Direktur Jenderal Perhubungan Udara, Lukman F. Laisa, mengatakan kebijakan ini sudah dapat diterapkan maskapai sejak 13 Mei 2026.
Meski memberi ruang kenaikan biaya tambahan, pemerintah meminta maskapai tetap menjaga keterjangkauan tiket agar minat masyarakat untuk bepergian tidak turun drastis.

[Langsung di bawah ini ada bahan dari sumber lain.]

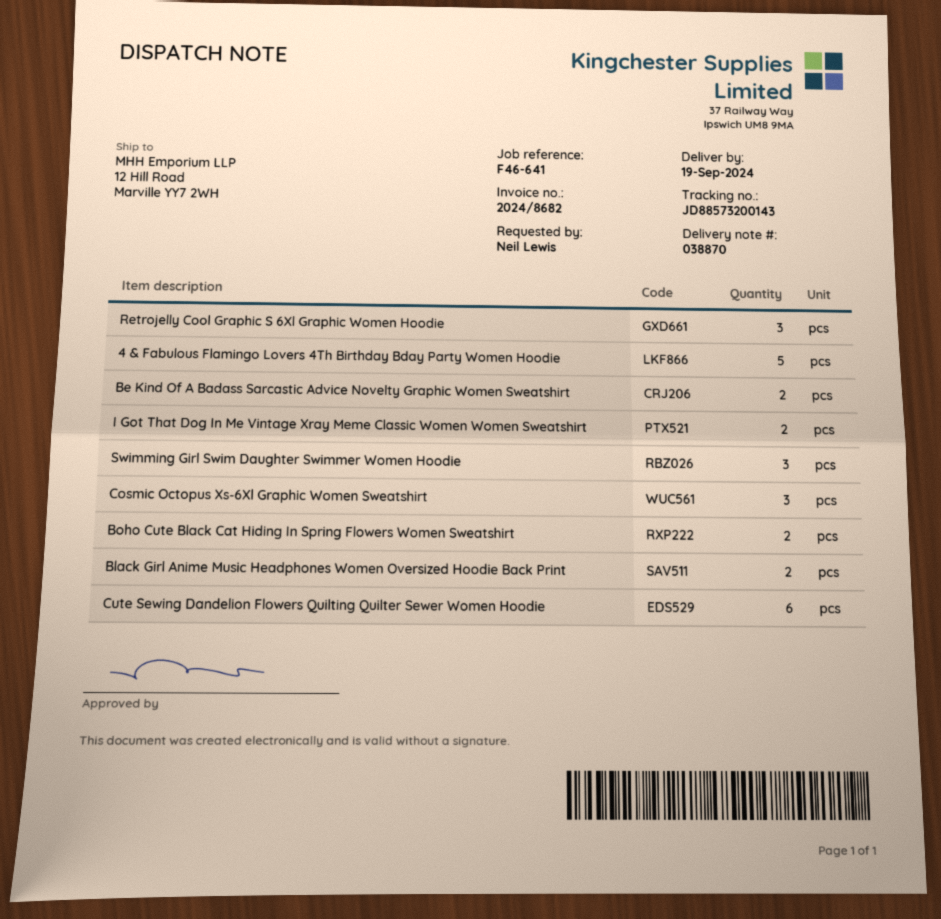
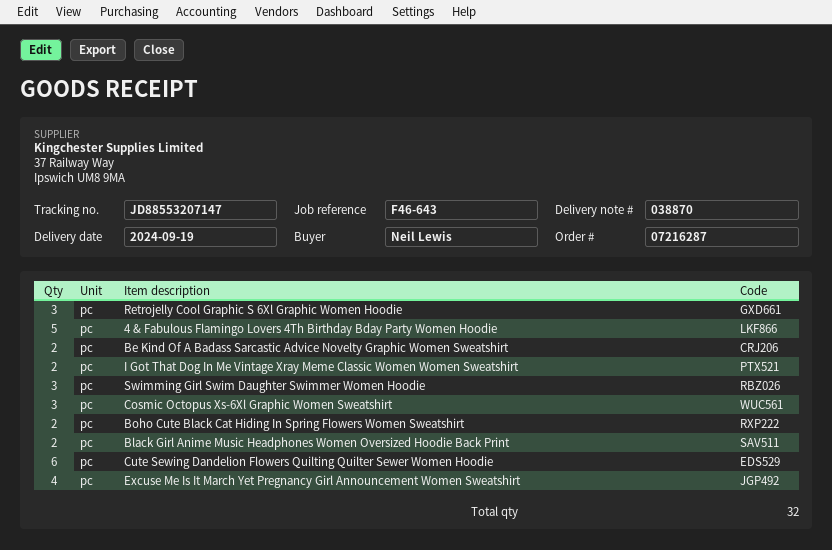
reference: F46-641 -> F46-643
tracking number: JD88573200143 -> JD88553207147
Excuse Me Is It March Yet Pregnancy Girl Announcement Women Sweatshirt: none -> 4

"Pemerintah tetap memastikan agar implementasi kebijakan ini dilakukan secara terukur dengan tetap memperhatikan perlindungan konsumen, keterjangkauan tarif, serta keberlangsungan operasional maskapai penerbangan," ujar Lukman dalam keterangan resminya, Kamis (14/5/2026).
Bagi traveler, kebijakan ini bisa membuat biaya perjalanan ikut membengkak, terutama jika bepergian bersama keluarga atau membeli tiket mendadak saat musim liburan.
Lebih lanjut, kenaikan harga tiket pesawat biasanya akan memengaruhi pola perjalanan wisatawan. Banyak pelancong cenderung memilih berburu tiket promo lebih awal, mengurangi frekuensi perjalanan udara, hingga beralih ke destinasi yang lebih dekat.